Start of Data to use

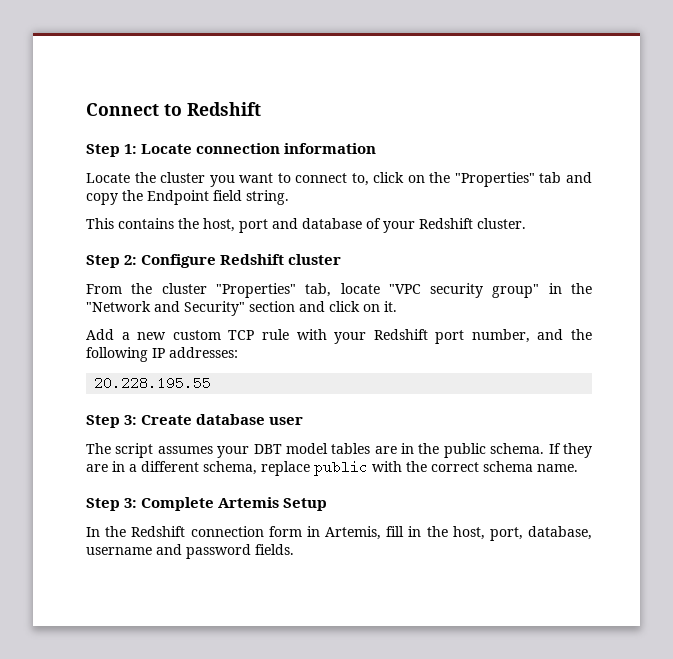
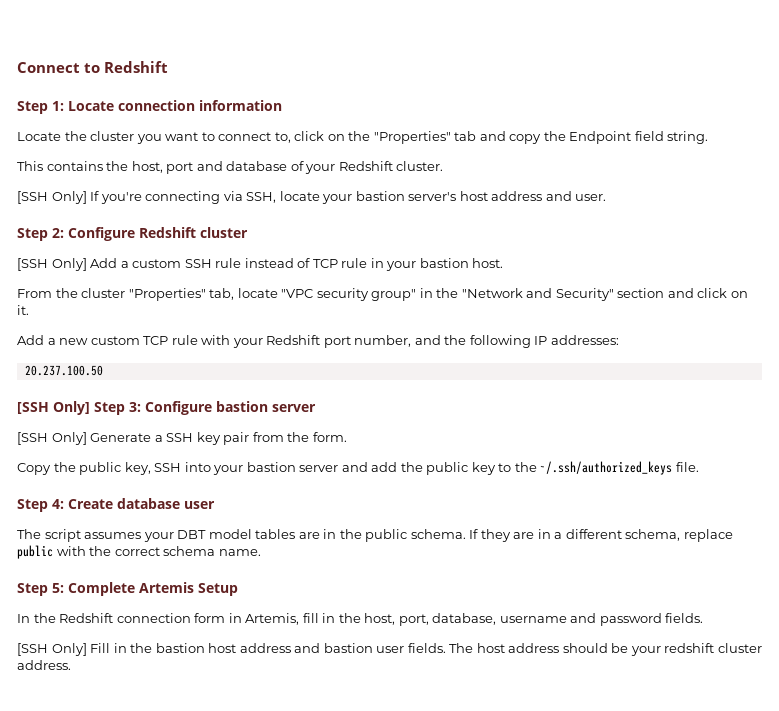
+ [SSH Only] If you're connecting via SSH, locate your bastion server's host address and user.
+ [SSH Only] Add a custom SSH rule instead of TCP rule in your bastion host.
- 20.228.195.55
- Step 3: Create database user
+ 20.237.100.50
+ [SSH Only] Step 3: Configure bastion server
+ [SSH Only] Generate a SSH key pair from the form.
+ Copy the public key, SSH into your bastion server and add the public key to the ~/.ssh/authorized_keys file.
+ Step 4: Create database user
- Step 3: Complete Artemis Setup
+ Step 5: Complete Artemis Setup
+ [SSH Only] Fill in the bastion host address and bastion user fields. The host address should be your redshift cluster address.

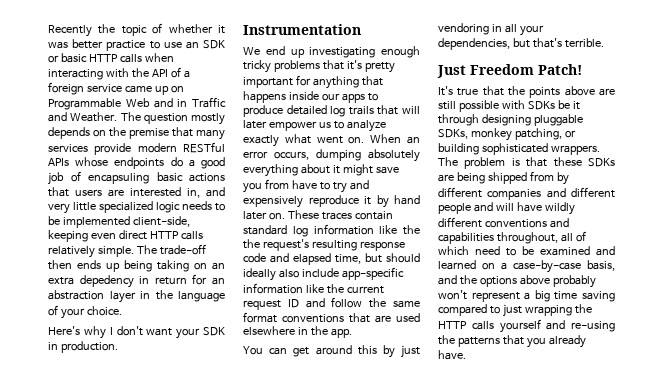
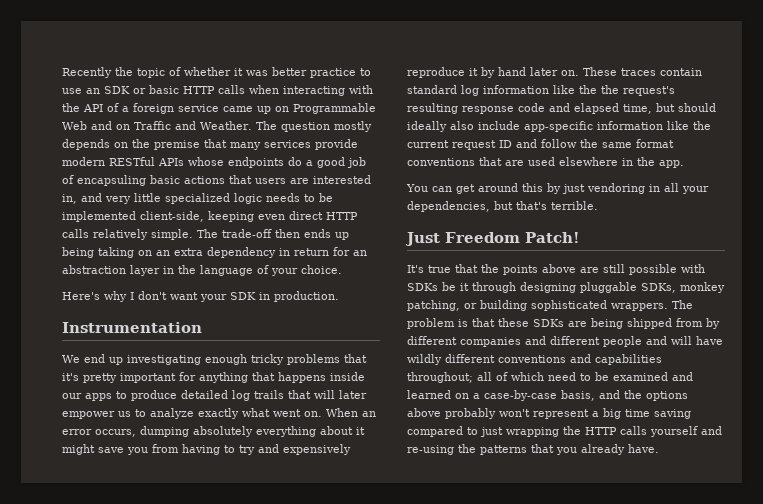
- Recently the topic of whether it was better practice to use an SDK or basic HTTP calls when interacting with the API of a foreign service came up on Programmable Web and in Traffic and Weather.
+ Recently the topic of whether it was better practice to use an SDK or basic HTTP calls when interacting with the API of a foreign service came up on Programmable Web and on Traffic and Weather.
- The trade-off then ends up being taking on an extra depedency in return for an abstraction layer in the language of your choice.
+ The trade-off then ends up being taking on an extra dependency in return for an abstraction layer in the language of your choice.
- When an error occurs, dumping absolutely everything about it might save you from have to try and expensively reproduce it by hand later on.
+ When an error occurs, dumping absolutely everything about it might save you from having to try and expensively reproduce it by hand later on.
- The problem is that these SDKs are being shipped from by different companies and different people and will have wildly different conventions and capabilities throughout, all of which need to be examined and learned on a case-by-case basis, and the options above probably won't represent a big time saving compared to just wrapping the HTTP calls yourself and re-using the patterns that you already have.
+ The problem is that these SDKs are being shipped from by different companies and different people and will have wildly different conventions and capabilities throughout; all of which need to be examined and learned on a case-by-case basis, and the options above probably won't represent a big time saving compared to just wrapping the HTTP calls yourself and re-using the patterns that you already have.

End of Data to use

Work task => When you reach a picture in the records above, pass over it and transcribe the rest exactly.

Exercise result =>
+ [SSH Only] If you're connecting via SSH, locate your bastion server's host address and user.
+ [SSH Only] Add a custom SSH rule instead of TCP rule in your bastion host.
- 20.228.195.55
- Step 3: Create database user
+ 20.237.100.50
+ [SSH Only] Step 3: Configure bastion server
+ [SSH Only] Generate a SSH key pair from the form.
+ Copy the public key, SSH into your bastion server and add the public key to the ~/.ssh/authorized_keys file.
+ Step 4: Create database user
- Step 3: Complete Artemis Setup
+ Step 5: Complete Artemis Setup
+ [SSH Only] Fill in the bastion host address and bastion user fields. The host address should be your redshift cluster address.

- Recently the topic of whether it was better practice to use an SDK or basic HTTP calls when interacting with the API of a foreign service came up on Programmable Web and in Traffic and Weather.
+ Recently the topic of whether it was better practice to use an SDK or basic HTTP calls when interacting with the API of a foreign service came up on Programmable Web and on Traffic and Weather.
- The trade-off then ends up being taking on an extra depedency in return for an abstraction layer in the language of your choice.
+ The trade-off then ends up being taking on an extra dependency in return for an abstraction layer in the language of your choice.
- When an error occurs, dumping absolutely everything about it might save you from have to try and expensively reproduce it by hand later on.
+ When an error occurs, dumping absolutely everything about it might save you from having to try and expensively reproduce it by hand later on.
- The problem is that these SDKs are being shipped from by different companies and different people and will have wildly different conventions and capabilities throughout, all of which need to be examined and learned on a case-by-case basis, and the options above probably won't represent a big time saving compared to just wrapping the HTTP calls yourself and re-using the patterns that you already have.
+ The problem is that these SDKs are being shipped from by different companies and different people and will have wildly different conventions and capabilities throughout; all of which need to be examined and learned on a case-by-case basis, and the options above probably won't represent a big time saving compared to just wrapping the HTTP calls yourself and re-using the patterns that you already have.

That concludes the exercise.